▶ [Entries shown]:
________________________
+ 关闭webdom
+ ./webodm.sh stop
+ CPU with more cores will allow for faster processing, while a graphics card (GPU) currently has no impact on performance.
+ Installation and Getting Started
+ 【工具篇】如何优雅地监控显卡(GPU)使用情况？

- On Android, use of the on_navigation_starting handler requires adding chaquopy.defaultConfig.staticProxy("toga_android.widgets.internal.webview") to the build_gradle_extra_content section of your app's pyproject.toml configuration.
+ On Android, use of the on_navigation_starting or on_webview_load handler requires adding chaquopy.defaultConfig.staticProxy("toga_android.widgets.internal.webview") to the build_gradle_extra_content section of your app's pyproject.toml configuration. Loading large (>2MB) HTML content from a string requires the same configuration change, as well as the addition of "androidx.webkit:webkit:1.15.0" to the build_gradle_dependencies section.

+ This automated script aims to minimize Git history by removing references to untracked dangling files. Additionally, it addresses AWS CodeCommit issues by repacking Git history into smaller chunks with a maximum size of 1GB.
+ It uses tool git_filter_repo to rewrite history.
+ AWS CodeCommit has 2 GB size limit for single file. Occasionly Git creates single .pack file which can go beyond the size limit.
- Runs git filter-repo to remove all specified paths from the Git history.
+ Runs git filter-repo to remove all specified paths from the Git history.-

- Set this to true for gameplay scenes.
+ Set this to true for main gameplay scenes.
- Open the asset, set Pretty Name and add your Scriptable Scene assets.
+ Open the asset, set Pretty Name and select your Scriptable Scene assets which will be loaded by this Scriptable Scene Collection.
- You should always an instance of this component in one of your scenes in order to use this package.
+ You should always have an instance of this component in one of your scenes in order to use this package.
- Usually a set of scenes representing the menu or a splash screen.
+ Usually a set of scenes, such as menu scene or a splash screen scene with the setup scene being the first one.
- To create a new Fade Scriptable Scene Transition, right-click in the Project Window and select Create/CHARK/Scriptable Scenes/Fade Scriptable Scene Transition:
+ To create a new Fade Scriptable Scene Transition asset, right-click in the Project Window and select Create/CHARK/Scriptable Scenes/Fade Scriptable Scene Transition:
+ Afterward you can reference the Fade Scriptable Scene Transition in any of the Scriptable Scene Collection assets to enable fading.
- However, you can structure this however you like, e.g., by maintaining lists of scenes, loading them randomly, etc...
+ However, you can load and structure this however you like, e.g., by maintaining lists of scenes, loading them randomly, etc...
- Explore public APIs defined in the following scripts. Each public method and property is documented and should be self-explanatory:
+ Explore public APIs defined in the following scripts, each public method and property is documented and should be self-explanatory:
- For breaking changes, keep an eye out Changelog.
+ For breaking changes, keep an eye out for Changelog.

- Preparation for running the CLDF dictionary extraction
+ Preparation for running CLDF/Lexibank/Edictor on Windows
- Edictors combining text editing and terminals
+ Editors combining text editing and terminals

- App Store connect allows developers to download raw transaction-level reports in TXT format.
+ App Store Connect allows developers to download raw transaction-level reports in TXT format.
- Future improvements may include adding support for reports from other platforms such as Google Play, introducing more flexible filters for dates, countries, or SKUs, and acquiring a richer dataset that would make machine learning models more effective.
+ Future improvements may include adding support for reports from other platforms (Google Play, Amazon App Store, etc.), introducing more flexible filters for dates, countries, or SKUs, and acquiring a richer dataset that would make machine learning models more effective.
________________________
Your task for the entries above: copy exactly the span starting with the line with "- Set this to true for gameplay scenes." and going on through the line with "the first one.", both lines included, and nothing else.

▶ [Your solution]:
- Set this to true for gameplay scenes.
+ Set this to true for main gameplay scenes.
- Open the asset, set Pretty Name and add your Scriptable Scene assets.
+ Open the asset, set Pretty Name and select your Scriptable Scene assets which will be loaded by this Scriptable Scene Collection.
- You should always an instance of this component in one of your scenes in order to use this package.
+ You should always have an instance of this component in one of your scenes in order to use this package.
- Usually a set of scenes representing the menu or a splash screen.
+ Usually a set of scenes, such as menu scene or a splash screen scene with the setup scene being the first one.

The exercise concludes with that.